● AIM OF THE EXERCISE: Your answer should be every line from the records that contains "border".

● DATASET CONTENT:
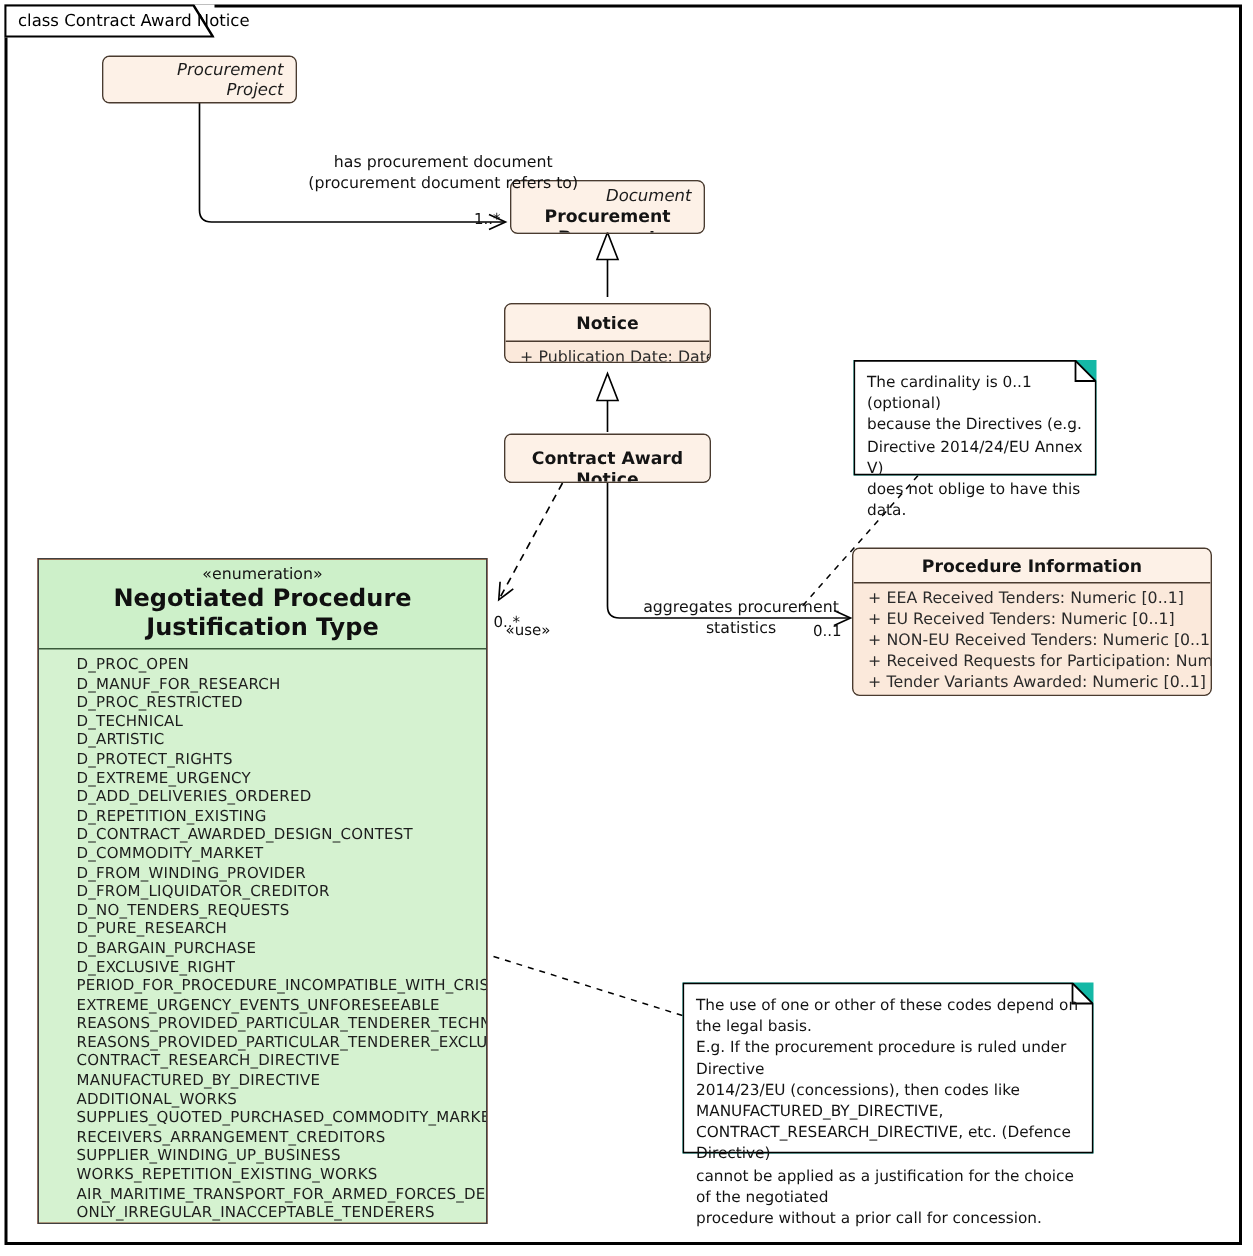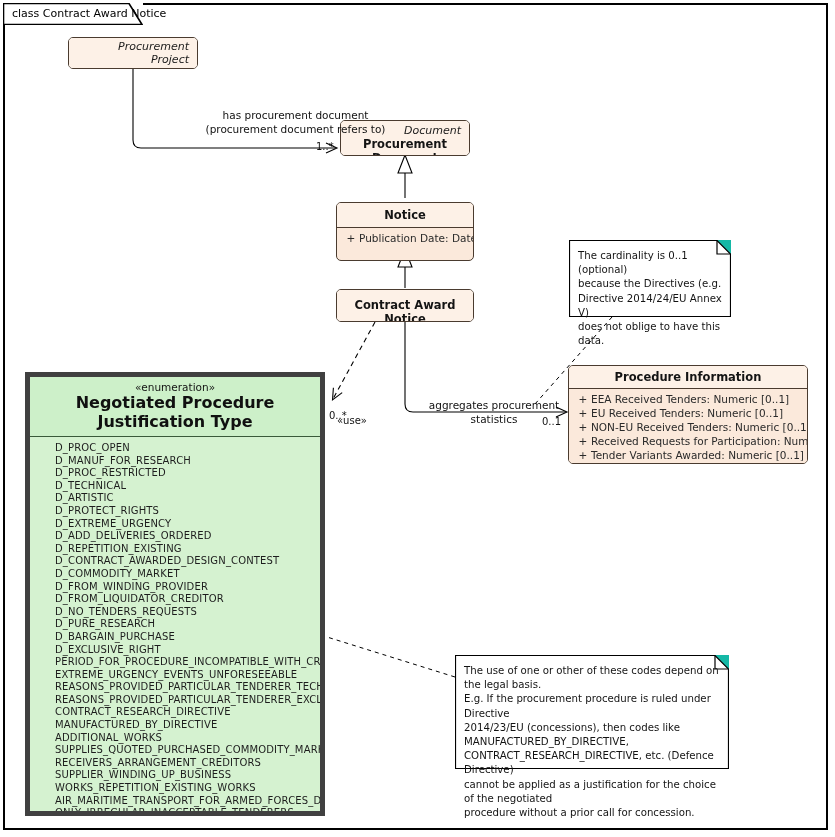--- a/index.html
+++ b/index.html
@@ -328,7 +328,7 @@
       </div>
   </div>
 
-  <div class="edge-label" style="left:148px; top:108px; width:295px;">has procurement document
+  <div class="edge-label" style="left:148px; top:101px; width:295px;">has procurement document
 (procurement document refers to)</div>
   <div class="mult-label" style="left:316px; top:141px;">1..*</div>
 

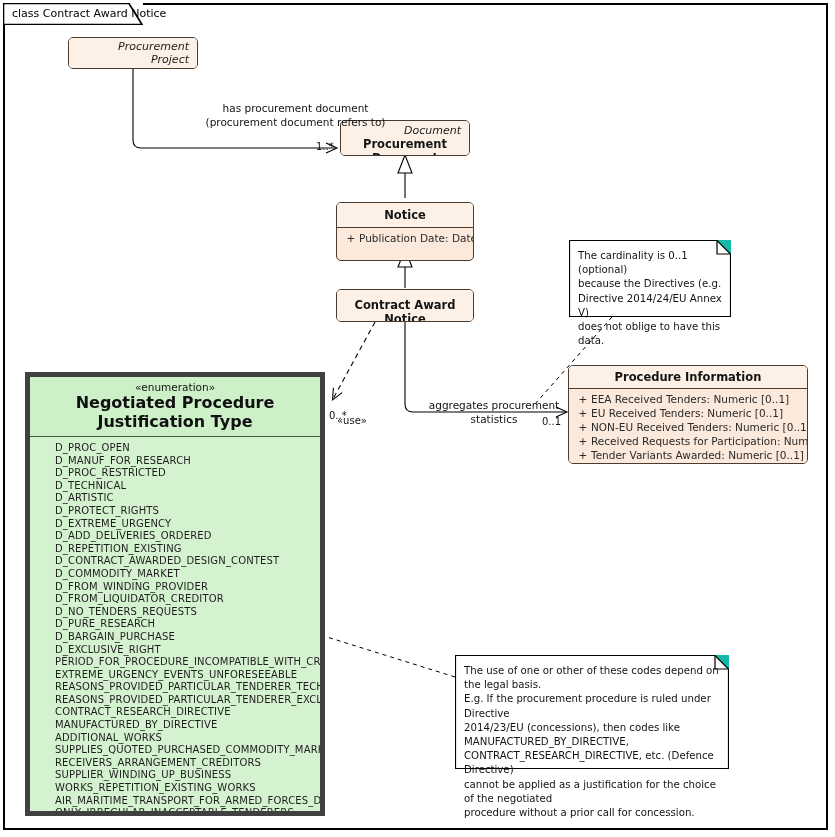--- a/index.html
+++ b/index.html
@@ -249,7 +249,7 @@
     </div>
   </div>
 
-  <div class="uml-class" id="cls-notice" style="left:336px; top:202px; width:138px; height:59px;">
+  <div class="uml-class" id="cls-notice" style="left:336px; top:202px; width:138px; height:40px;">
     <div class="hdr" style="padding-top:5px; padding-bottom:5px;">
       <span class="cname">Notice</span>
     </div>

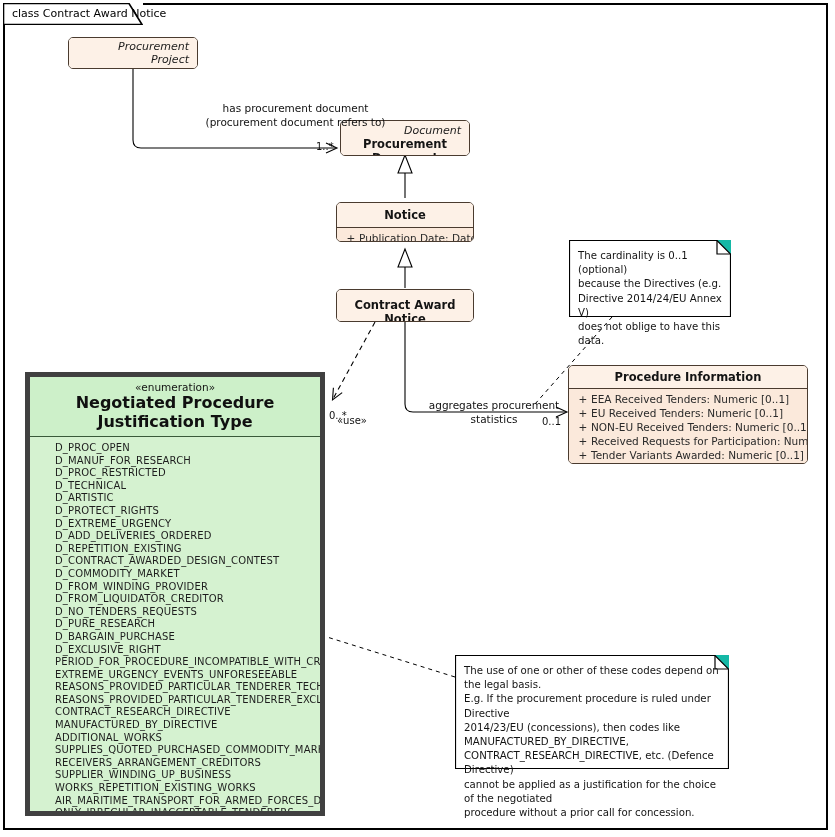--- a/index.html
+++ b/index.html
@@ -109,7 +109,7 @@
     width: 300px;
     height: 444px;
     box-sizing: border-box;
-    border: 5px solid #404040;
+    border: 1px solid #404040;
     background: #c2410c;
     overflow: hidden;
   }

● RESULT FOR THIS EXERCISE:
     box-sizing: border-box;
-    border: 5px solid #404040;
+    border: 1px solid #404040;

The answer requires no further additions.